OPÉRA-COMIQUE. PSYCHÉ.

Que de choses dans un menuet !

En vérité, cette exclamation n’était du tout point si ridicule qu’on a bien voulu le croire ; et cela se comprend, puisque aujourd’hui il est parfaitement reconnu, d’accord avec Jacotot, que tout est dans tout.

À plus forte raison puis-je m’écrier : Que de choses dans un opéra-comique, même plus ou moins comique.

N’allez donc pas me demander un compte rendu complet et détaillé de Psyché après une seule audition. En bonne conscience, ce ne serait pas raisonnable. Tenez-moi quitte pour quelques impressions et souvenirs que je vais essayer de vous traduire de mon mieux ; et, pour le reste, faites comme moi, allez-vous récréer au théâtre de la place Boieldieu : ce sera du temps bien employé. À votre tour, vous me direz ce que vous aurez vu dans la charmante pièce. Notez que je maintiens le mot de charmante, et je me tiens d’avance pour assuré que vous ne me dédirez pas, quoi qu’on die d’ailleurs. Dame ! chacun son opinion, et je déclare que la mienne est favorable à la pièce en question, qui ne devrait pas vieillir plus que son sujet.

Maintenant causons de la chose. Justement ce n’est pas le plus facile, car il me faudrait vous parler pertinemment :

1o De la fable en elle-même, comme tissu et comme moralité ;

2o De la pièce écrite par MM. J. Barbier et Carré ; 

3o De la partition ; 

4o De la danse ; 

5o De l’exécution, sous le rapport musical et dramatique ainsi que sous le rapport chorégraphique ; 

6o Enfin de la mise en scène, 

Sans oublier même les applaudisseurs frénétiques ou systématiques, auxquels j’étais bien tenté de crier : mais taisez-vous donc, vous allez réveiller… Éros qui dort !

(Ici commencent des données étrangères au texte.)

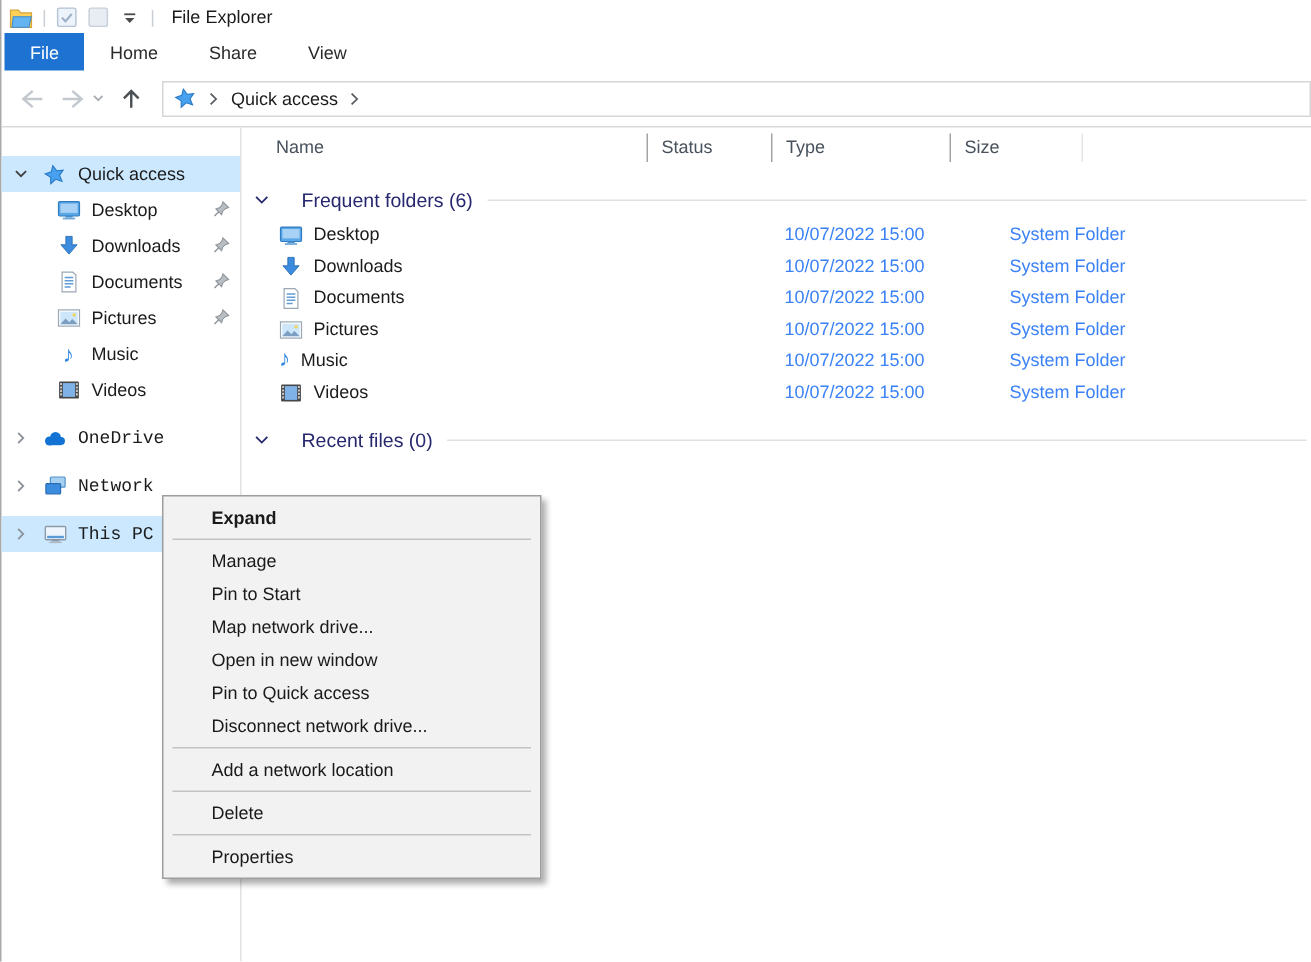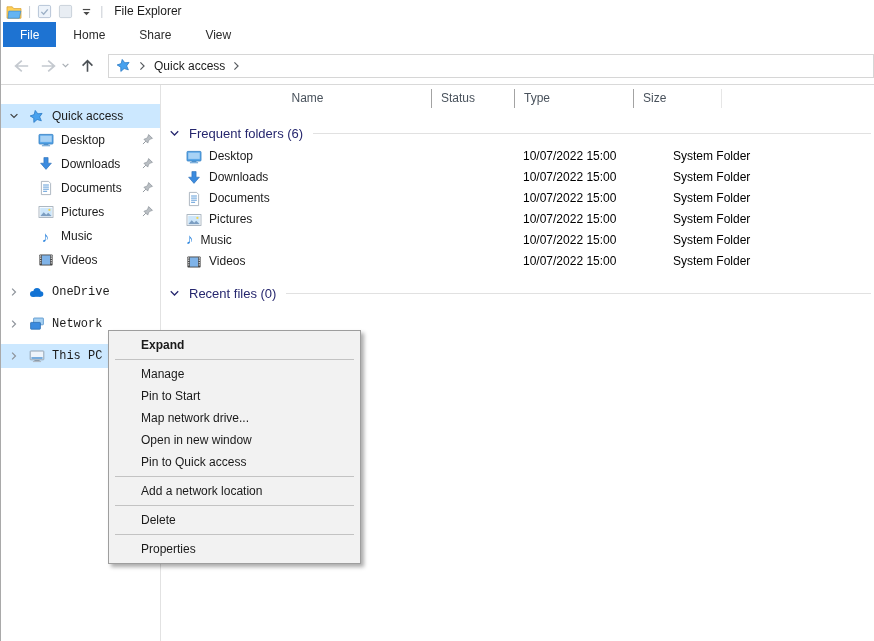"Name" .col:first-child { text-align: center -> none }
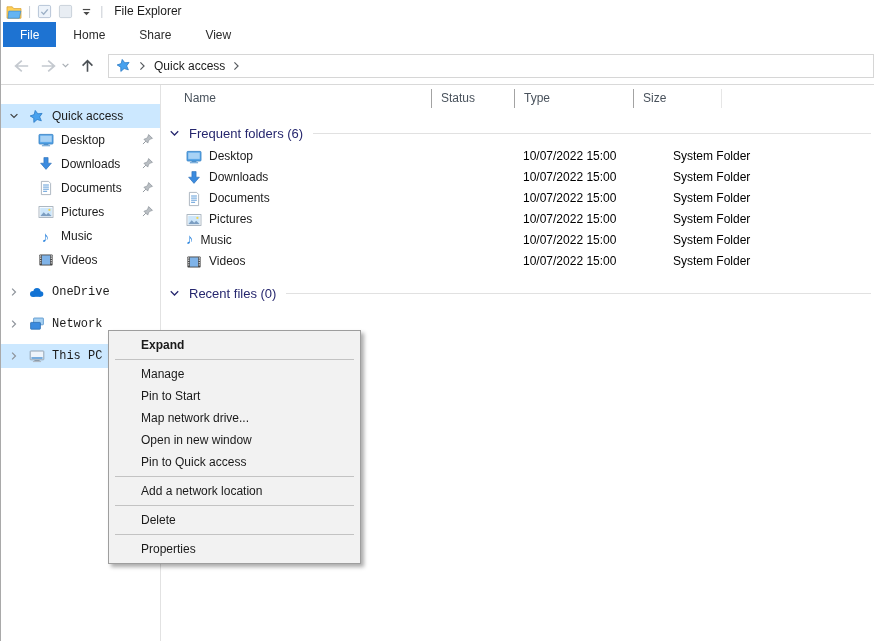"Frequent folders (6)" .gh-label { margin-left: 9px -> 21px }
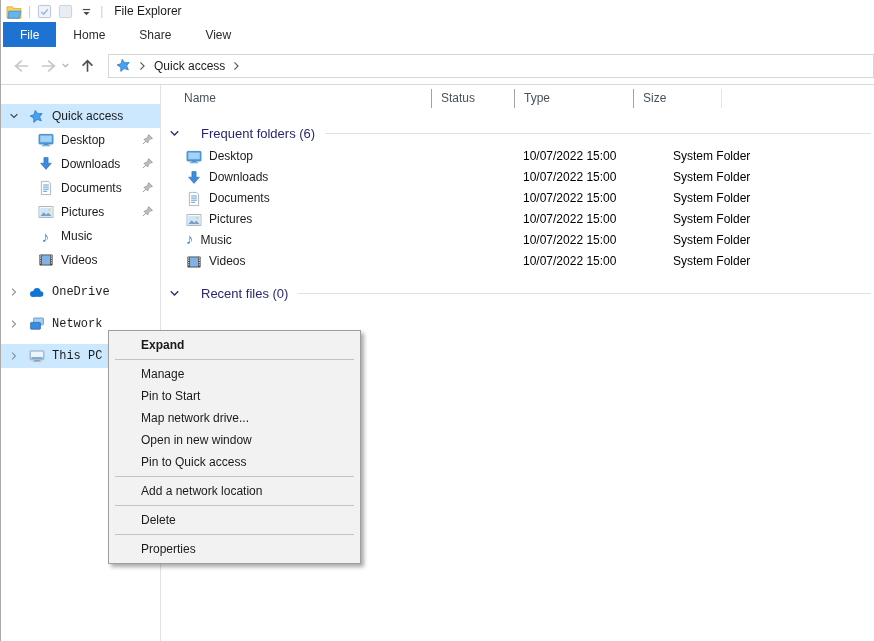"10/07/2022 15:00" .cell.dim { color: #000000 -> #3b82f6 }
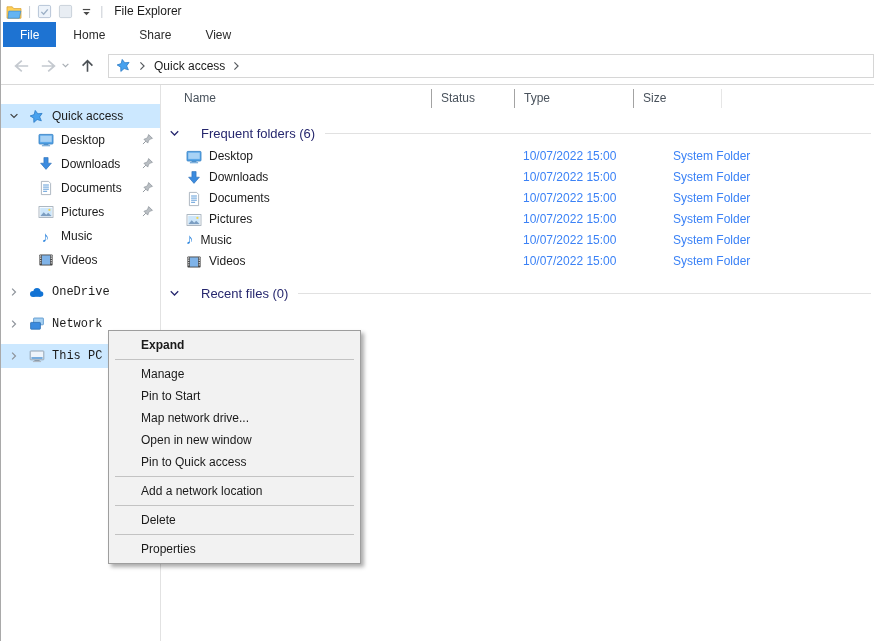"Disconnect network drive..." div.mi { html: none -> <div>Disconnect network drive...</div> }
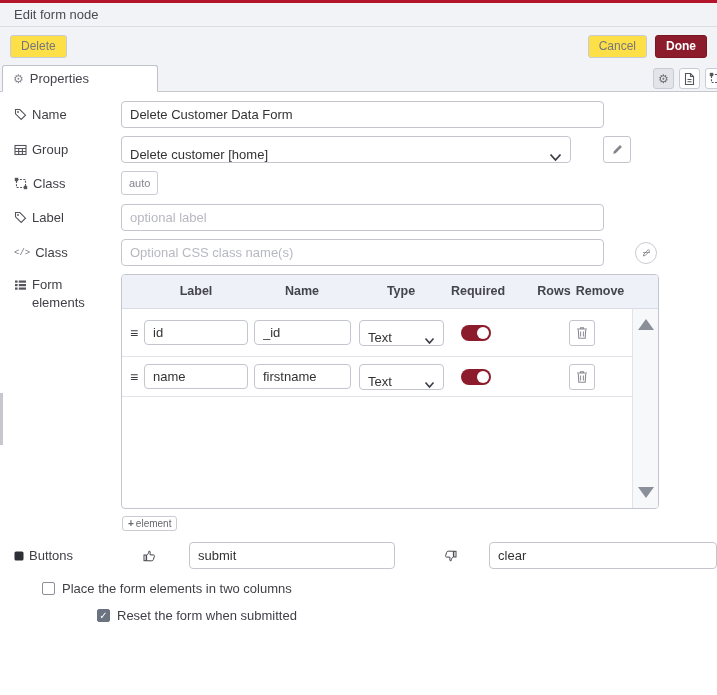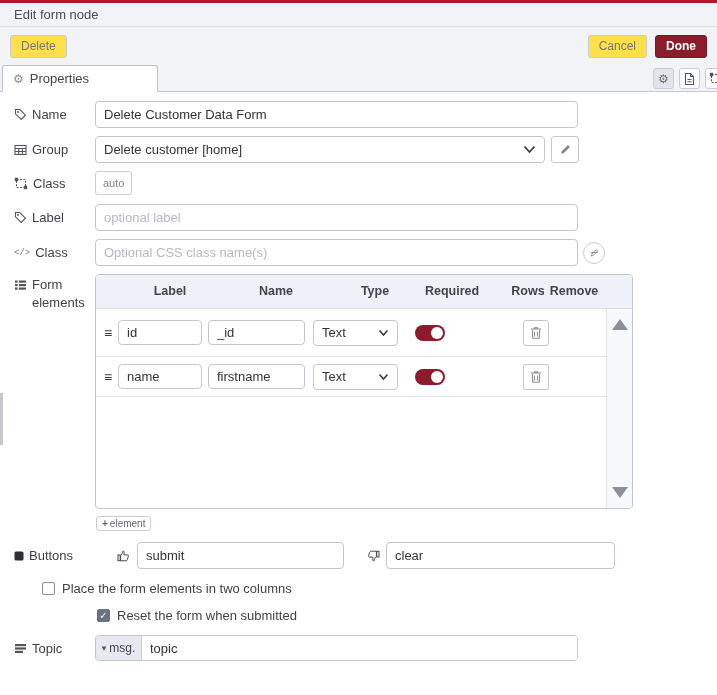"Name" .row { gap: none -> 26px }
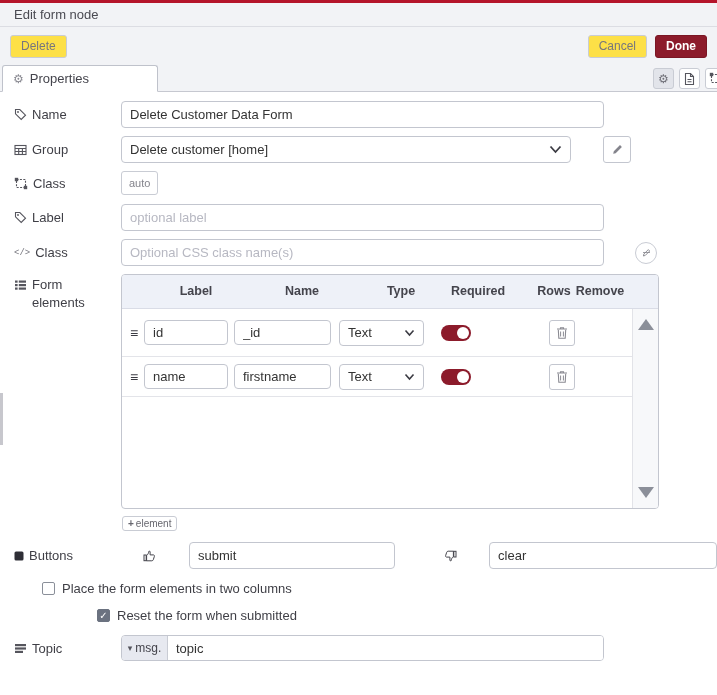"Delete customer [home]" .select { align-items: center -> flex-end }
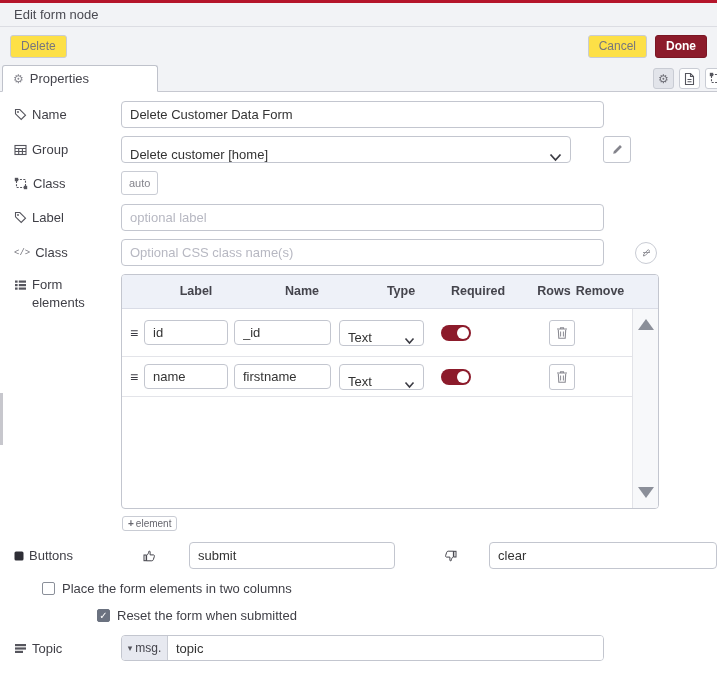"id" .in-label { width: 84px -> 104px }
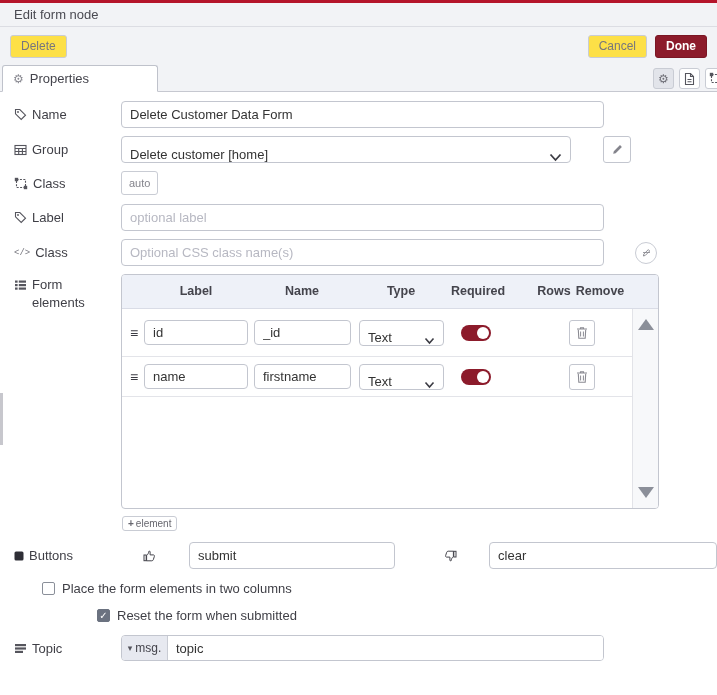"Topic" div.row { html: <div> <div> <svg> <rect></rect> <rect></rect> <rect></rect> </svg> <span>Topic</span> </div> <div> <span> <span>▾</span> <span>msg.</span> </span> <input> </div> </div> -> none }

Or, quant à la fable, tirée du roman d’Apulée, Psyché, la célèbre bien-aimée de l’Amour, est la fille d’un roi dont le nom n’est point indiqué. Elle a deux sœurs, ses aînées. Sa beauté ravissante, parfois un si funeste présent pour les femmes, excite au loin l’admiration universelle. Les peuples qui l’adorent font fumer l’encens en son honneur et lui donnent le nom de Vénus. Ils vont jusqu’à la trouver plus belle que la blonde déesse. On comprend qu’un parallèle aussi téméraire fasse monter la rougeur au front de celle qui a remporté le prix sur le mont Ida. Le dépit s’empare d’elle, et pour venger une semblable insulte, elle fait jurer à son fils que Psyché soupirera pour le monstre le plus terrible qu’ait produit l’univers. Cependant ses deux sœurs aînées se marient :

Fières par habitude, et coquettes par goût,
D’esprit très-ordinaire, et d’humeur très-jalouse ;
C’étaient de ces beautés qu’on rencontre partout,
Qu’on n’aime point, mais qu’on épouse.
On vantait au loin leurs trésors,
Non ces trésors dont la nature
Orne l’esprit, pare le corps
Et de Vénus enrichit la ceinture,
Mais des trésors de ce métal
Auquel on donne sur la terre
Une valeur imaginaire,
Qui, pour un peu de bien, y fait beaucoup de mal.
Cependant en formant à peu près un total
De leur âge, de leur naissance,
Item de leur dot, tout compris,
Nos deux sœurs étaient pour des maris
Deux figures de convenance.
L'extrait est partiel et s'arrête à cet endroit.